Wednesday, January 09, 2013

Foreign Trademark Owner Stumbles over U.S. Bona Fide Intent Requirement

In an article published a few years ago, entitled "Unfriendly Shores: Recent Developments in U.S. Law May Trouble Foreign Trademark Owners," Ann Lamport Hammitte and I asked whether, in light of then-recent developments, foreign trademark owners were sailing into some rough waters vis-a-vis the issue of bona fide intent under U.S. law. A recent decision from the U.S. District Court for the Southern District of New York brings that issue to the fore. Sandro Andy S.A. v. Light, Inc., Civil Action No. 12 Civ. 2392 (HB) (S.D.N.Y. Dec. 27, 2012).


An applicant who seeks registration under Sections 44(d), Section 44(e), or Section 66(a). of the Trademark Act must verify that he/she/it has a bona fide intent to use the mark in commerce. The TTAB applies the "same objective, good faith analysis" as it applies under Section 1(b) for a U.S. applicant. See Lane Ltd. v. Jackson Int'l Trading Co., 33 USPQ2d 1351, 1355 (TTAB 1994).

We wrote that foreign applicants may be particularly vulnerable a claim of lack of bona fide intent, since foreign applications and registrations that form the basis for Section 44 and 66 filings often include long lists of goods and/or services for which the mark in question has never been used anywhere. A foreign owner may have a difficult time producing documentation or other evidence that would substantiate its stated bona fide intention to use its mark in this country. [Moreover, how many foreign trademark owners are even aware of this potential problem?]

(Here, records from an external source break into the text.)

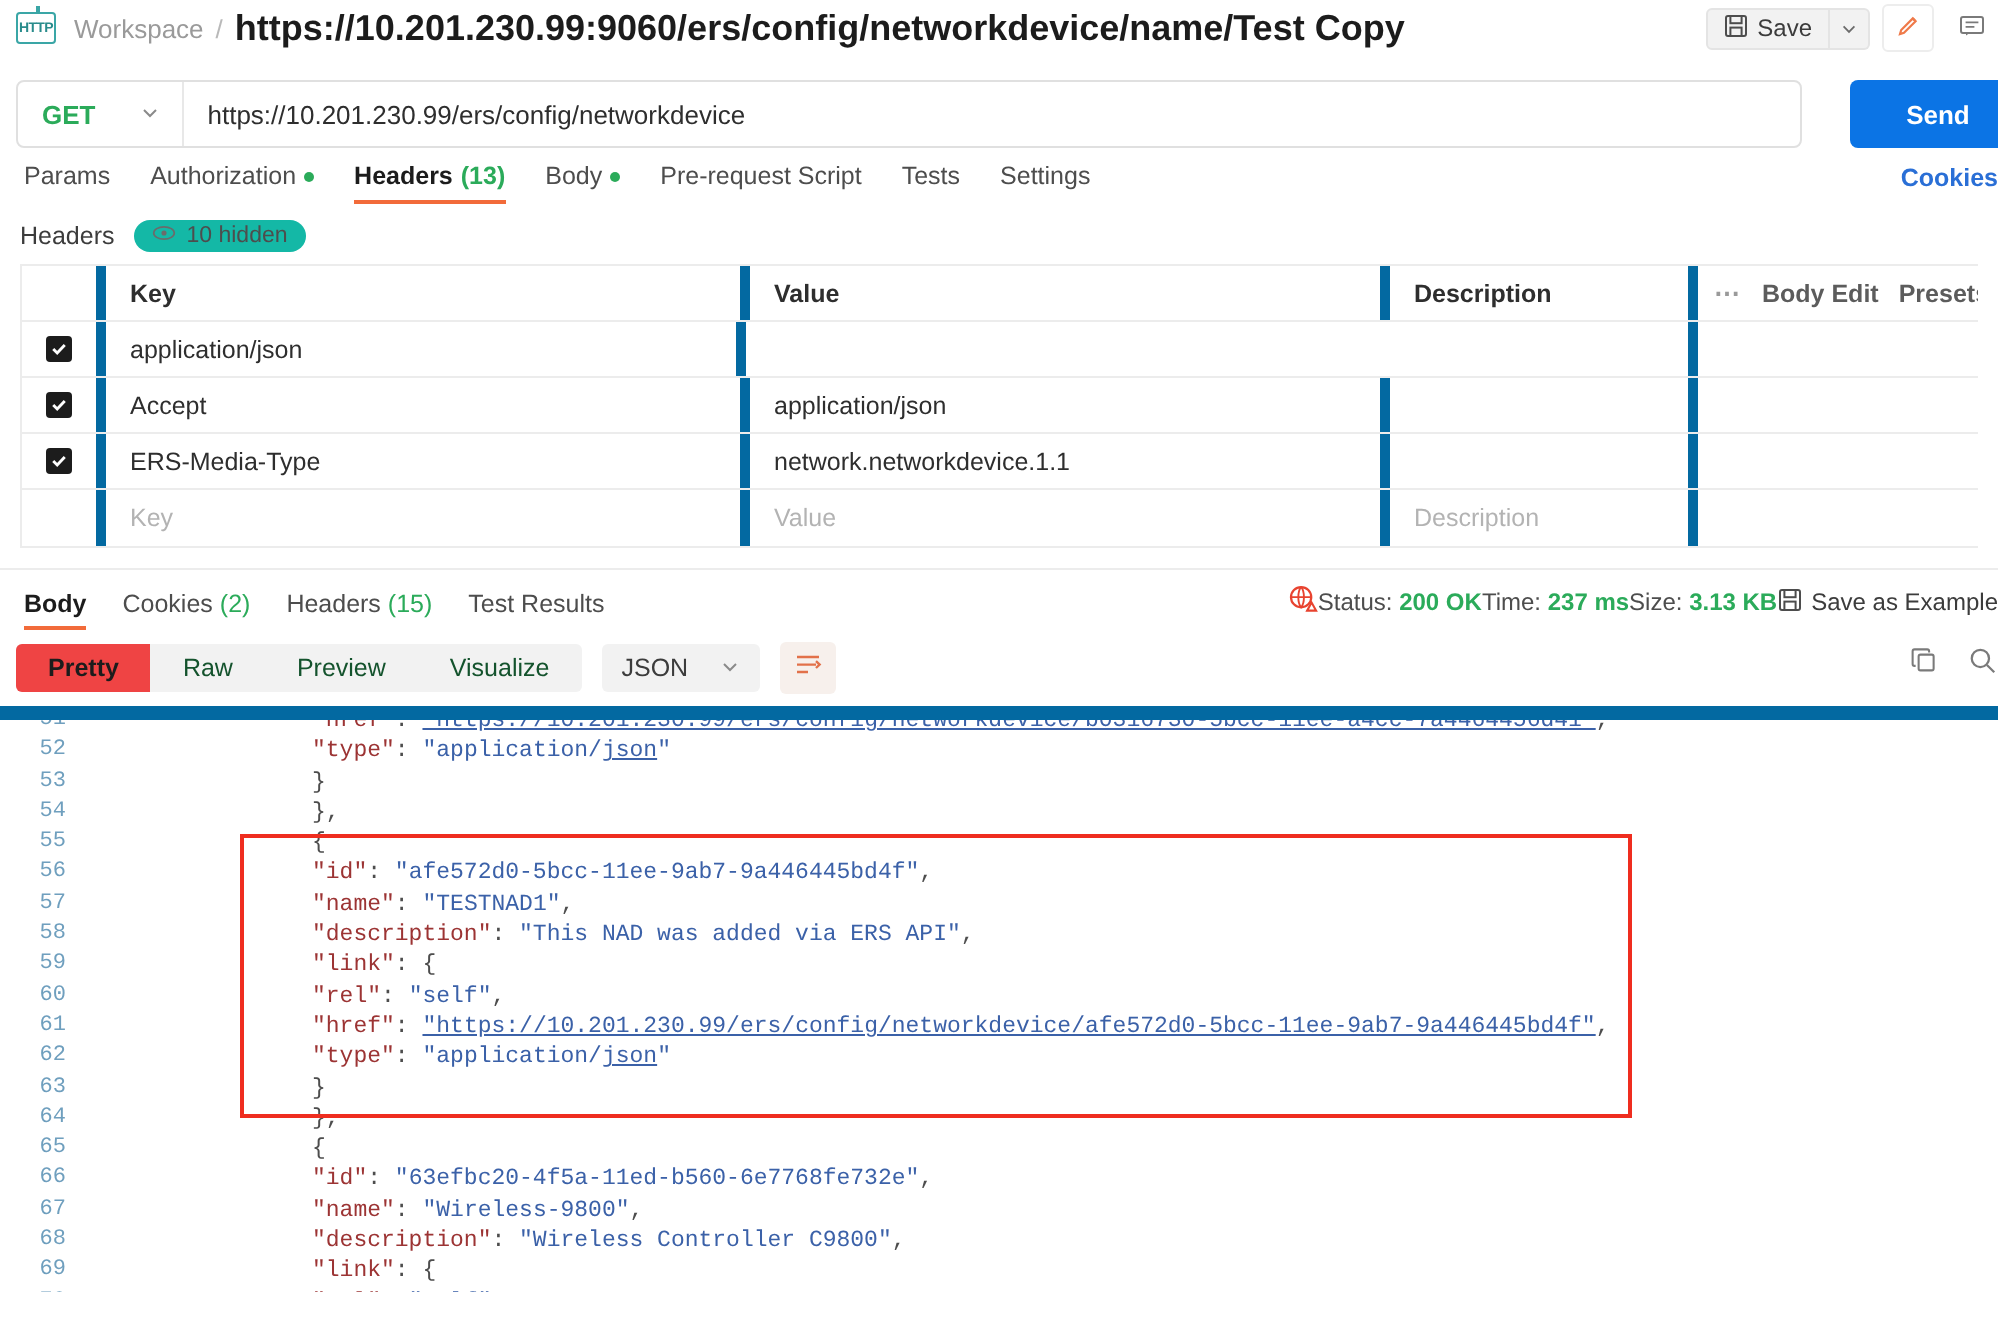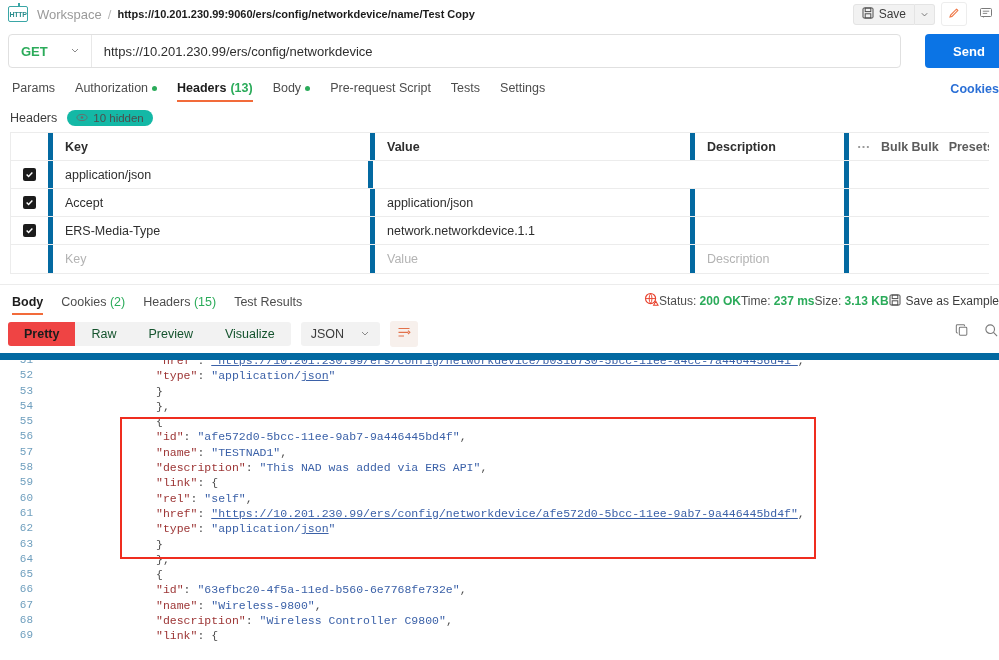"https://10.201.230.99:9060/ers/config/ne" .crumb-name { font-size: 11px -> 18px }
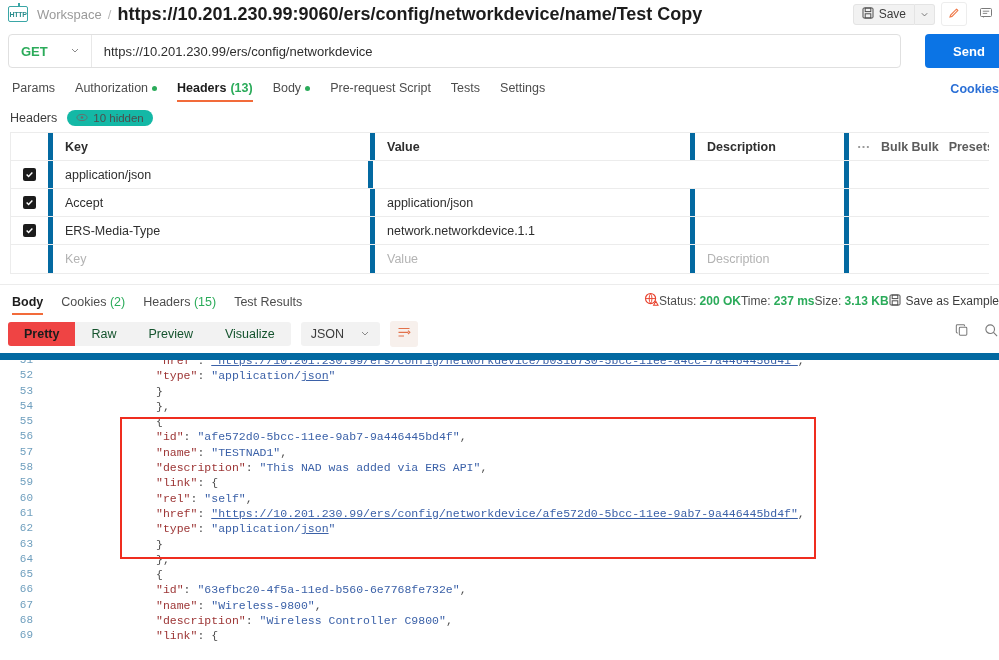"GET" .urlrow { align-items: center -> flex-end }
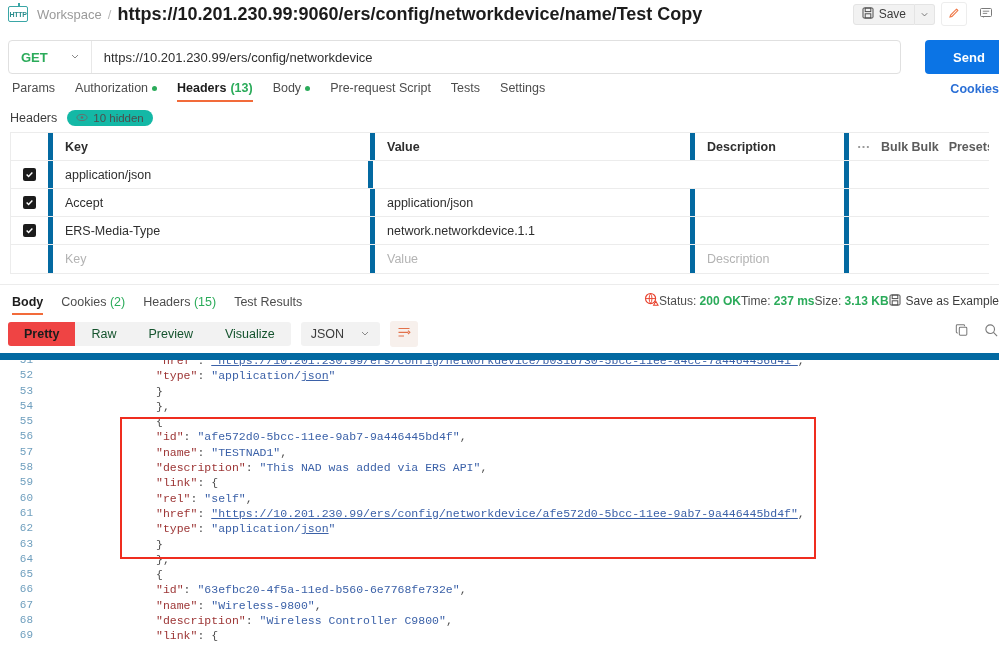"Bulk Bulk" span { text: Bulk Bulk -> Body Edit }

In Sandro Andy, plaintiff, a French company, ran into trouble when it tried to enforce its Madrid Protocol-based registration for the mark SANDRO, a registration that listed some 250 items in several classes. Sandro Andy sells clothing in the U.S., but its registration was not so limited. The defendant counterclaimed, seeking a declaration that Sandro Andy “lacked a bona fide intent to use the mark in connection with the goods listed in the application” and requesting cancellation of the SANDRO registration in its entirety. The court, citing the TTAB's Wet Seal decision, declined to invalidate the entire registration, but instead directed Sandro Andy to "amend its International Registration and to cull from the list the unused goods and classes. In the alternative, Sandro Andy may file a motion to amend its certificate of extension." This was a setback for Sandro Andy, but apparently not a fatal one in the litigation.

Marty Schwimmer discusses the problem, and the Sandro Andy case, here at his Trademark Blog.

Post your comment here.

TTABlog comment: The court also discussed the Spirits decision, which seems to say that lack of bona fide intent as to any item in the identification of goods would invalidate the entire registration. The district court noted, however, that in Spirits, "applicant failed to respond by amending or dividing the registration or by producing evidence."

Text Copyright John L. Welch 2013.

2 Comments:

At 10:15 AM, Anonymous Matthias Berger said...

This is a long awaited decision! I have been telling my European clients for years about the bona fide intent to use problems when they extend their International Registrations to the US but not all are taking this issue seriously.

 
At 10:29 AM, Anonymous Joe Dreitler said...

This exercise simply shows how unfortunate it is that we have pretty much removed fraud from trademark law, so there is no incentive for applicants to change their bahaviour. The problem is that these registrations continue to issue, they become of record, and most clients do not have the money or desire to engage in litigation to knock out 247 of the goods, only to be sunk by the remaining 3 and the federal registration. We have a trademark register filled with garbage that those who advocated intent to use never envisioned, so there was no practical remedy in the TLRA to get rid of these applications. In 2013 we have lots of these registrations "blocking" people from adopting marks that should be registered, but no cost-effective and simple means of removing this type of registration. It is a fault with the existing statute that needs to be remedied. Of course, there are a lot of things that have occurred in the world impacting trademarks since 1988 that cry out for another trademark review commission to deal with as a whole, rather than Band Aid approaches that have been enacted in the past 20 years. Just my 2 cents.